California’s Gig Worker Law and Ongoing Controversy
A California law aimed at redefining specific independent contractors as full-time employees is nearly four years old, but the debate surrounding the definition of “gig” workers in the transportation sector continues unabated.
Implementation of Assembly Bill 5
Effective January 1, 2020, California’s Assembly Bill 5 mandated that companies employing independent contractors reclassify them as permanent employees unless they meet certain criteria outlined in a three-part “ABC” test, which allows for some exceptions.
Origin of the Law
This legislation was introduced in response to the growing number of gig workers employed by digital platform companies like Uber, Lyft, and DoorDash. By designating most of their workforce as independent contractors, these employers were able to sidestep the obligation of providing benefits and other legal requirements associated with permanent employees.
Changes to the Law
Proposition 22, a California ballot initiative, subsequently weakened AB5, permitting Uber, Lyft, and other platforms to retain their drivers as independent contractors while offering some benefits to gig workers. Additionally, AB2257 expanded the list of exemptions allowable under the ABC test.
The ABC Test Explained
According to AB5, workers are presumed to be employees unless they pass the ABC test, which stipulates that a worker is not controlled by the employer over how they perform their tasks, engages in work that is outside the usual business operations of the employer, or operates an independently established trade or business.
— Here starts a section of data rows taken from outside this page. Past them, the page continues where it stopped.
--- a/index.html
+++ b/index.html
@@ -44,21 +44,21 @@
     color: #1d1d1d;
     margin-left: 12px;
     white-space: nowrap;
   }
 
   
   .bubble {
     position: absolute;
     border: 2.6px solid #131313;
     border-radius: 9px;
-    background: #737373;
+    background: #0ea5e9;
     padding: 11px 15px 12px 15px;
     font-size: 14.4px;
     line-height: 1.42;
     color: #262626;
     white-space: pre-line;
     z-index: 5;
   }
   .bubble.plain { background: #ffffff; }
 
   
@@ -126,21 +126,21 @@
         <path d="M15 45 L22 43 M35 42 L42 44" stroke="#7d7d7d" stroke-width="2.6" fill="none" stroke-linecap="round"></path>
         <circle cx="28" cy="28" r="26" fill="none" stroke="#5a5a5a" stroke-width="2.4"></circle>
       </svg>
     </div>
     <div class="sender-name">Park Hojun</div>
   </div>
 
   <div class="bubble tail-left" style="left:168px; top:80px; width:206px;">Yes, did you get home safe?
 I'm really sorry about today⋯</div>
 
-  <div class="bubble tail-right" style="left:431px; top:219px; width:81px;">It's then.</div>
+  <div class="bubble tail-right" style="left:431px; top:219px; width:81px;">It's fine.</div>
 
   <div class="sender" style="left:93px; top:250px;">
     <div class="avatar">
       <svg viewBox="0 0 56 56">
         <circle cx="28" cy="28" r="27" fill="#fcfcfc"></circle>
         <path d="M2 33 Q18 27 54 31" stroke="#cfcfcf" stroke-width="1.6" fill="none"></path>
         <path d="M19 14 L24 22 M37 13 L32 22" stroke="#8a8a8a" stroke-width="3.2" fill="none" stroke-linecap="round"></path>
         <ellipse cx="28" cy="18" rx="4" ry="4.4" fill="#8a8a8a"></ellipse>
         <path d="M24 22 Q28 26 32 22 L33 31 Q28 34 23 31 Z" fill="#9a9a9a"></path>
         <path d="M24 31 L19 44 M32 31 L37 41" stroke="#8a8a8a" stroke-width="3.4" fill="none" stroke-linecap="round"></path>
Current exemptions include professions such as artists, lawyers, architects, engineers, and construction truckers, but the labor status of trucking providers remains uncertain and faces legal scrutiny.
Ongoing Legal Challenges
The issue is particularly pertinent in commercial trucking, where the term “independent” can be ambiguous, especially for drivers who work exclusively for a single company on a full-time basis but lack the benefits of permanent employment. Despite court affirmations supporting amendments to AB5, critical legal uncertainties persist. Russell Norris, national managing partner at Grant Thornton, remarks that many transportation companies with independent contractor models are consulting their legal teams to assess potential risks related to their current structures.
Financial Implications and Future Considerations
The implications of AB5 are expected to resonate beyond California, influencing carriers in states like New York and Illinois, where similar measures are being considered. If drivers are classified as employees, companies that have traditionally operated with minimal assets may need to invest in equipment for their drivers, a significant concern amidst current economic challenges. Furthermore, as depreciation allowances tighten and capital costs rise due to increasing interest rates, the financial health of the transportation sector may face severe repercussions. Drivers themselves are divided on their preferences, weighing the stability of employment against the flexibility of independent work.
Awaiting Resolution
As other states monitor the situation while California’s legal battles unfold, many carriers are contemplating changes to their employment models, potentially adopting a hybrid approach that combines advantages from both classifications. However, given the complexity and duration of legislative and legal processes, a resolution may be a long time coming. Norris concludes, “It will be years before the dust settles.”